That's funny about VRD Ad Detect. I had the opposite experience - comskip worked much better, especially for HD sources. I actually do have code to use Ad Detect instead of comskip in kmttg, but since comskip worked much better in my trials that's what I enable by default. I could have an option to use Ad Detect instead and will probably add that for next release. But ultimately neither comskip or VRD Ad Detect are anywhere near perfect and I always advocate hand editing if you want perfect cuts, perhaps using VRD or comskip as a starting point (though to me I'd rather start from a clean slate for hand editing since it becomes a mess to fix comskip/VRD cut points when they are wrong).


----------



## swezey (Nov 28, 2008)

moyekj said:


> That's funny about VRD Ad Detect. I had the opposite experience - comskip worked much better, especially for HD sources.
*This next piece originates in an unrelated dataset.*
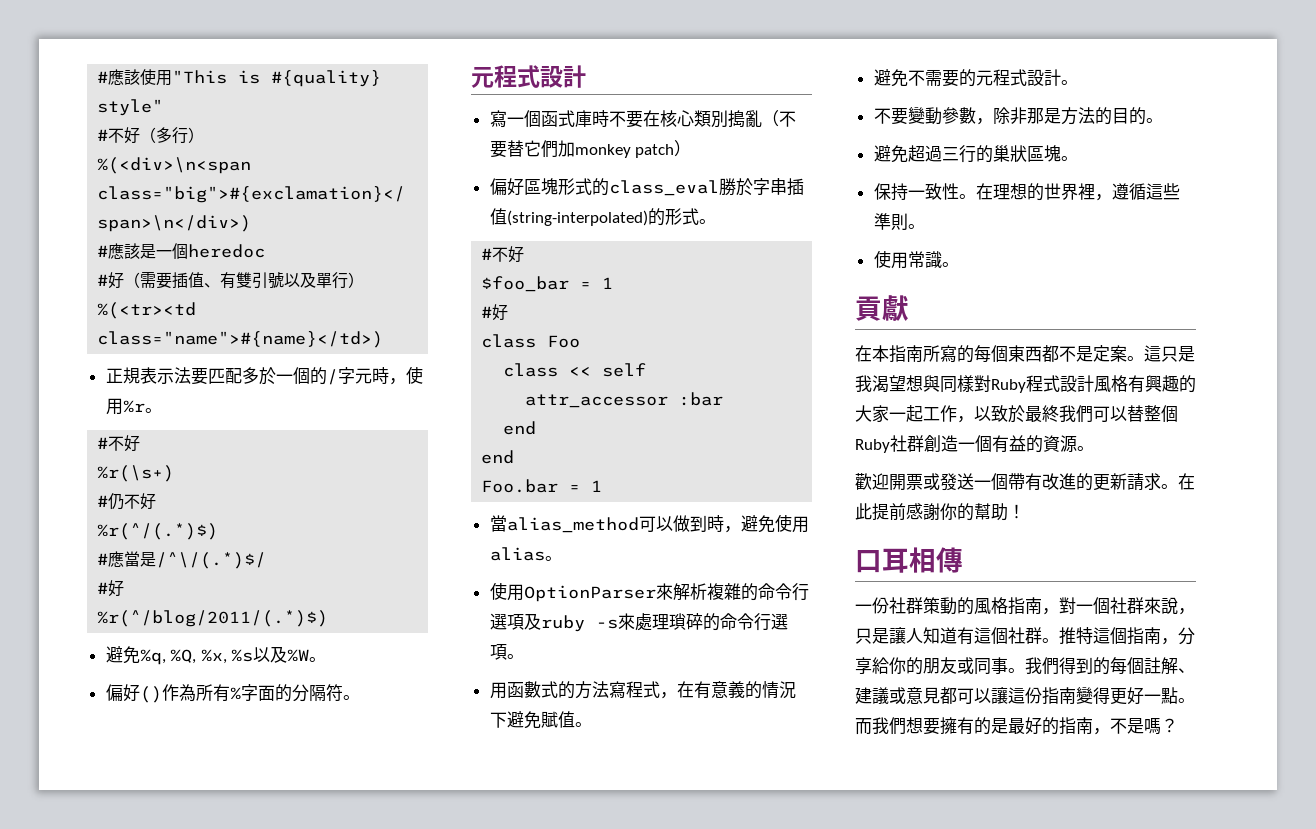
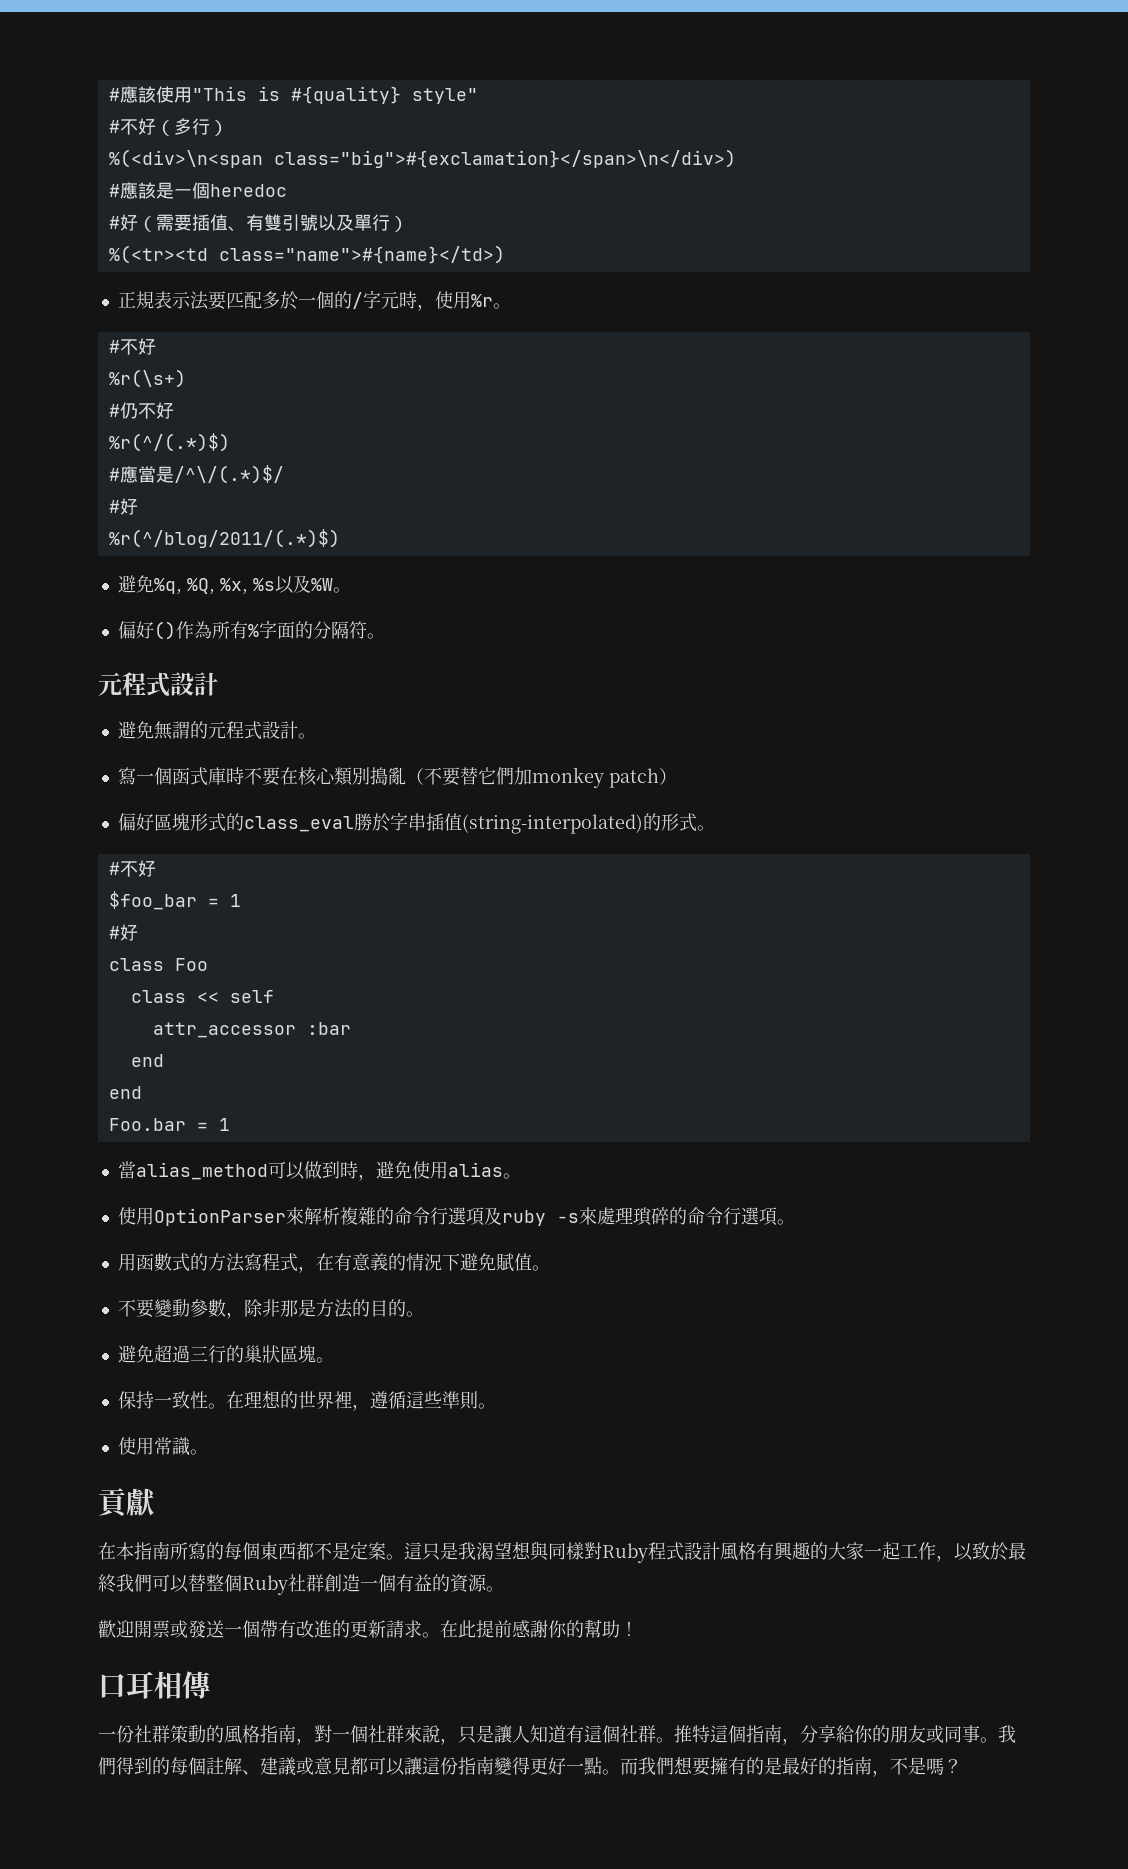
(586, 76) none -> [117,721,316,740] // 避免無謂的元程式設計。
[873,69,1078,87] // 避免不需要的元程式設計。 -> (550, 1268) none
I actually do have code to use Ad Detect instead of comskip in kmttg, but since comskip worked much better in my trials that's what I enable by default. I could have an option to use Ad Detect instead and will probably add that for next release. But ultimately neither comskip or VRD Ad Detect are anywhere near perfect and I always advocate hand editing if you want perfect cuts, perhaps using VRD or comskip as a starting point (though to me I'd rather start from a clean slate for hand editing since it becomes a mess to fix comskip/VRD cut points when they are wrong).


I'm running 64 bit Vista with 4GB RAM if you think that might make any difference...  The 24 episodes I mentioned above I did all by hand and VRD was perfect - every one! If only I could automate it... But it really does go pretty quick. I was doing an hour show every three minutes. So I spent a little over an hour and fifteen minutes I'd say. Still, I'd rather do something else and let the computer do it.  Still looking for clarification on the OP... I need TiVo DT PLUS and PyTivo to "push" back H.264 mp4's to the TiVo HD but then they will play from there.... right??


----------



## moyekj (Jan 24, 2006)

swezey said:


> I need TiVo DT PLUS and PyTivo to "push" back H.264 mp4's to the TiVo HD but then they will play from there.... right??


 No you DO NOT need Tivo DT Plus. pyTivo is all you need. Streambaby can also do native H.264 pushes as another alternative and allows you to stream H.264 to your Tivo natively as well (as opposed to copying programs back to your Tivo).


----------



## dlfl (Jul 6, 2006)

I do know a possible explanation for different AdDetective results using TVAP:

When TVAP runs the adScan function via the COM interface there is a function argument that selects "fast" or "slow" AdDetective scan mode. This is currently hardwired to slow on the assumption slow is more accurate. But maybe you are using fast mode in your GUI processing and that could lead to different (in your case better) results. Would be interesting to see in your TVSuite GUI if fast mode is what you have been using. (Ad Detective menu, Set Ad Detective Parameters, Black Level Parameters Tab, Enable Fast Search Check Box.) If this is checked, it probably explains the differences.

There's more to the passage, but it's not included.